Selecting the right type of life insurance
will ensure that upon death you have planned for surviving family members and loved ones. The basic concept and calculations of "how much life insurance" to buy really depends upon each persons individual financial situation. When you visit with Dwayne at Alabama Insurance Services,
he will take the time to learn about your situation and only then make a recommendation that fits what you express as your goals to ensure the policy delivers a proper amount of benefit to your family.
Other popular types of life insurance are whole life and universal life. There are many other options available so it is best to first review the definitions below to understand the basic concepts and then get with us to discuss the details, options and receive a quote.
Term life insurance is basic coverage that generally does not build life insurance policy cash value. Consumers typically buy term life insurance to provide death benefit protection for a specific period of time. Learn more here.
Premiums for term coverage are usually initially lower than other types of life insurance because the policy only provides a death benefit for a defined period. Later, some term insurance policies can be extended or converted into another type of coverage.

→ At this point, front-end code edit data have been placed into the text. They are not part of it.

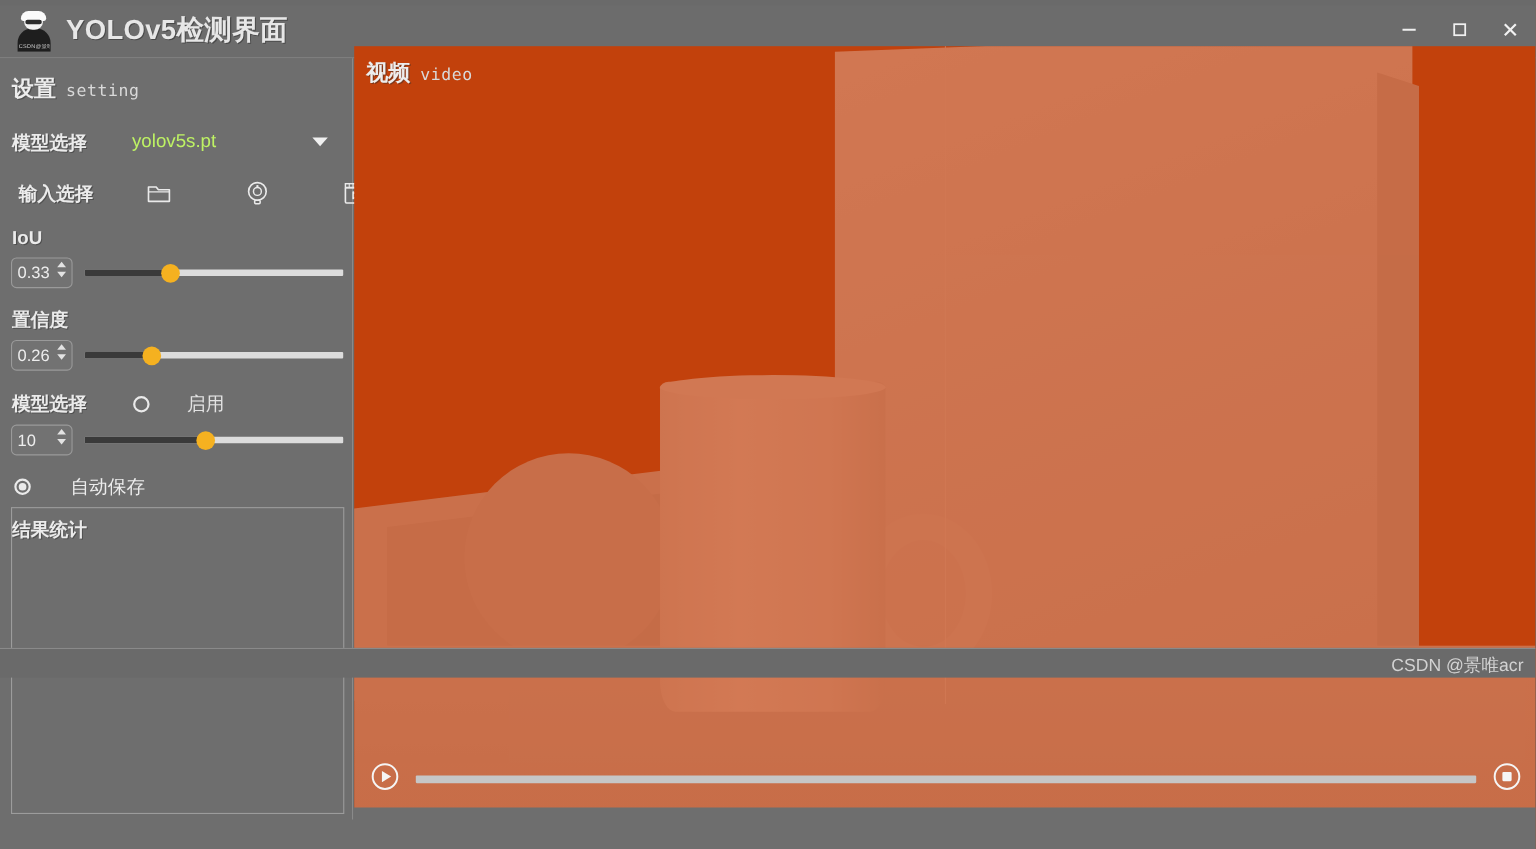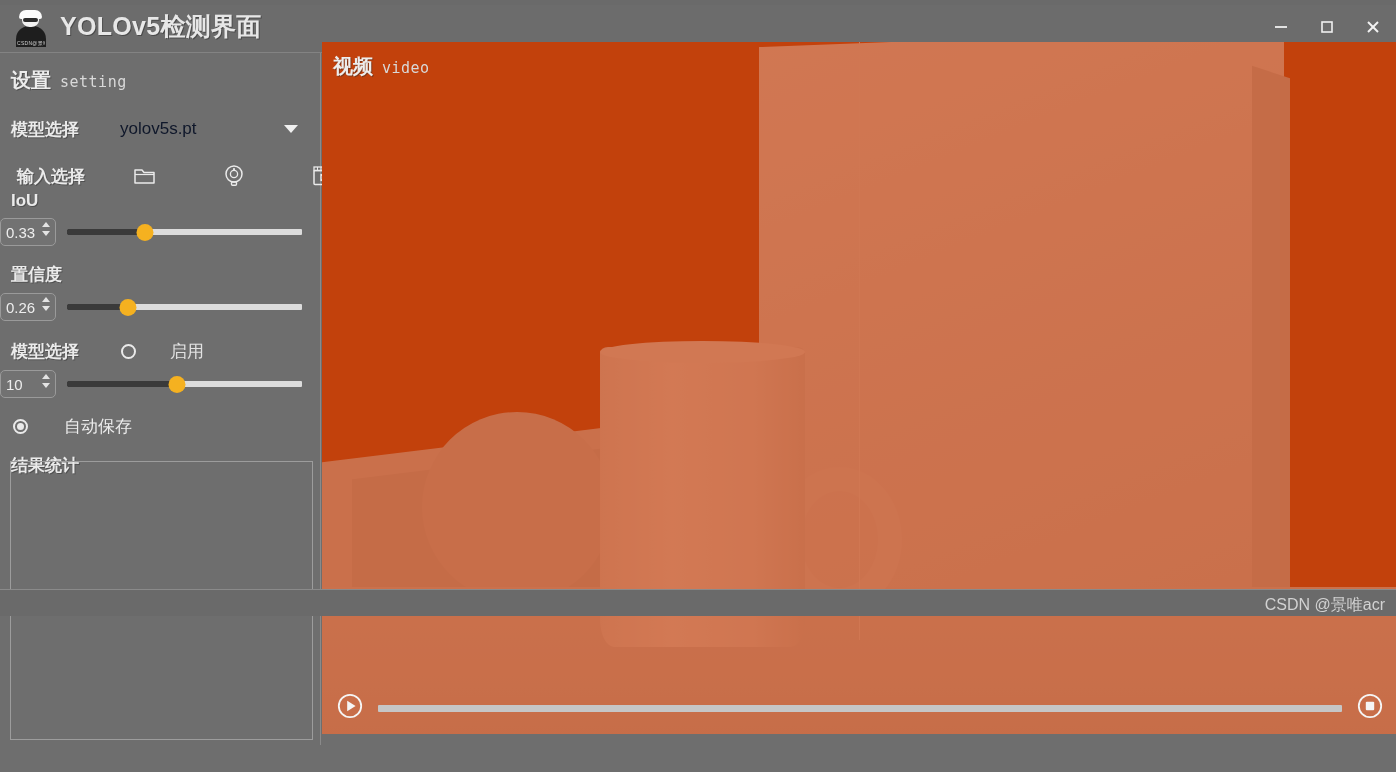--- a/index.html
+++ b/index.html
@@ -143,7 +143,7 @@
   #model-value {
     margin-left: 17px;
     font-size: 17px;
-    color: #0f172a;
+    color: #bef264;
     flex: 1;
   }
   #model-caret {

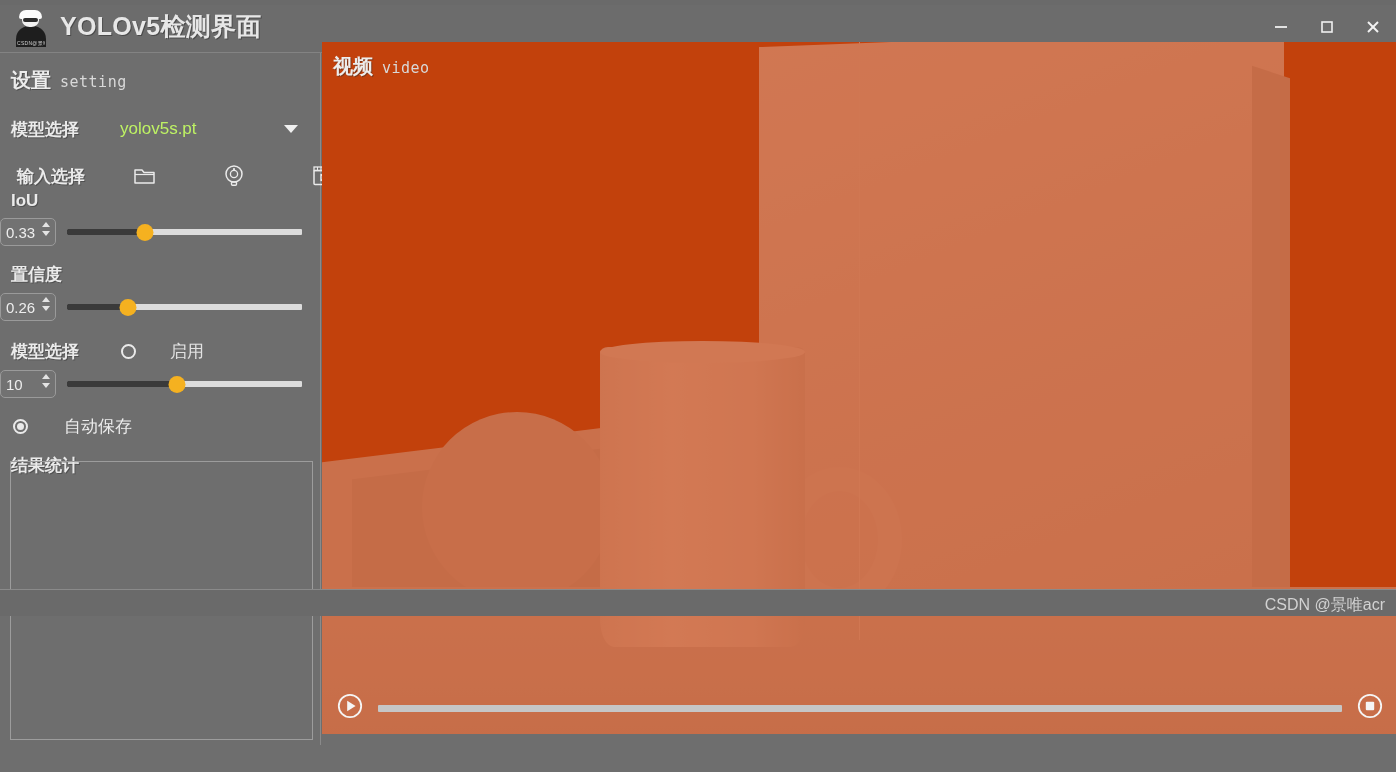--- a/index.html
+++ b/index.html
@@ -172,7 +172,7 @@
     font-size: 17px; font-weight: bold; color: #ebebeb;
     text-shadow: 1px 1px 0 rgba(45,45,45,0.45);
   }
-  #t-iou   { }
+  #t-iou   { margin-top: 16px; }
   #t-conf  { margin-top: 17px; }
 
   .slider-row {

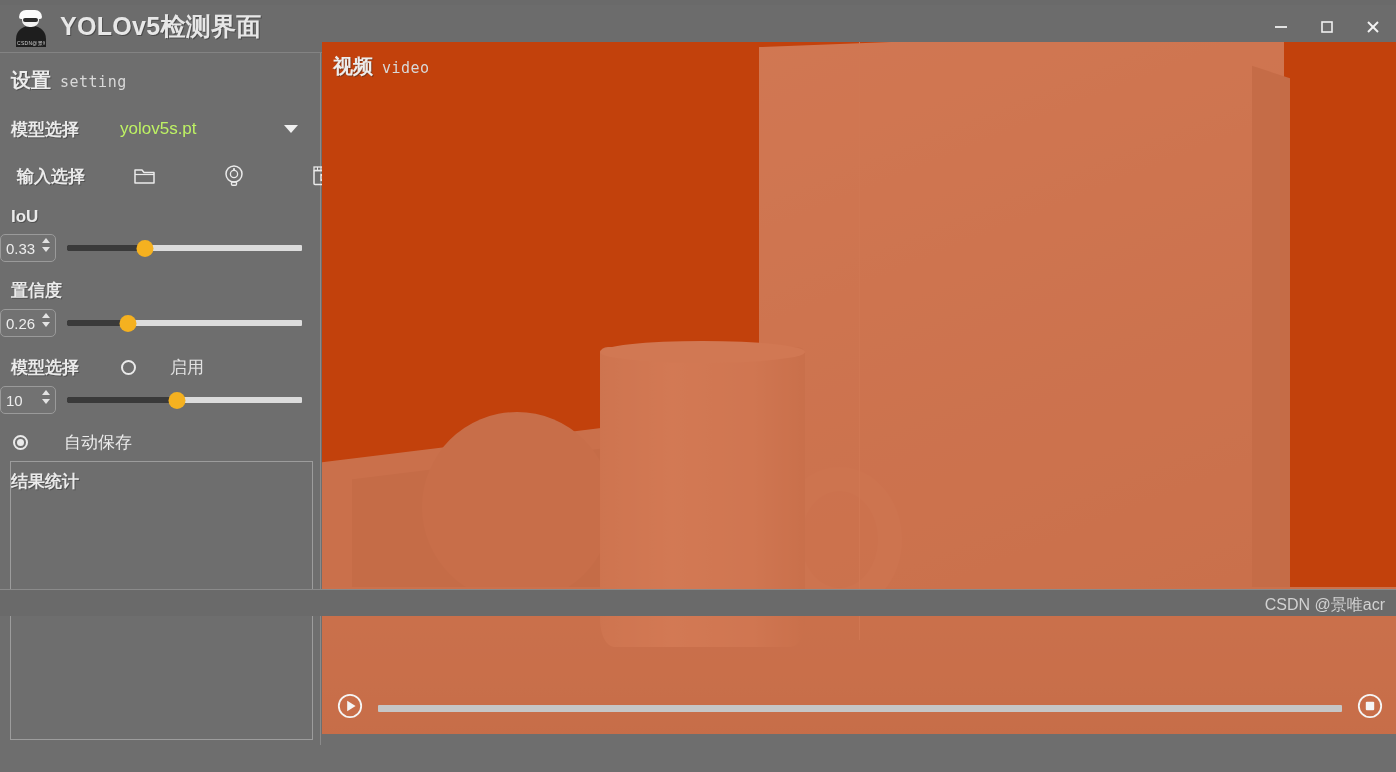--- a/index.html
+++ b/index.html
@@ -177,6 +177,7 @@
 
   .slider-row {
     display: flex; align-items: center;
+    padding-left: 10px;
     margin-top: 7px;
   }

However, if you renew or convert your coverage, your new premium will probably be higher than your previous coverage, and can continue to increase as you grow older.
Whole life insurance provides a lifetime death benefit for a set premium amount and builds cash value you can use while you're living.
The main feature of a whole life insurance policy is that it provides guaranteed cash values and benefits in return for fixed premiums. A trade-off to consider is that a whole life policy may build cash value at a lower rate than alternative coverage options. Learn more here.
Index Universal Life Insurance
Index universal life (IUL) insurance includes the premium flexibility and adjustable death benefit that standard UL coverage includes. In addition, IUL can provide the potential for greater policy value growth than UL, while having less risk than a Variable Universal Life policy. Learn more here.
IUL policies link the growth of policy value to the percentage change of one or more widely-followed financial market indices such as the S&P 500® Index, Nasdaq-100®, or Dow Jones Industrial Average. As a rule, IUL policies also include a fixed-rate interest crediting option.
Insurers offering IUL policies credit interest at rates that are linked to the percentage change of a selected index. These companies typically provide a "crediting rate zone" with a cap that represents the maximum crediting rate and a floor that represents the minimum crediting rate. Based on the percentage change in the index, interest will be credited between the cap and floor.
With IUL, your policy value can be credited with higher interest rates than whole life and UL policies typically provide. You may have greater downside protection than Variable Universal Life, but, compared to Variable Universal Life, the upside potential is more limited.
Index Universal Life Insurance coverage is typically purchased for these reasons:
A death benefit index UL product solution is designed to provide affordable death benefit guarantees with the opportunity for cash value growth to provide financial flexibility.
A cash accumulation index UL product solution provides a death benefit, and is also designed to accumulate policy value that can be used to supplement income, either as a withdrawal or policy loan, on an income tax-free basis later in life.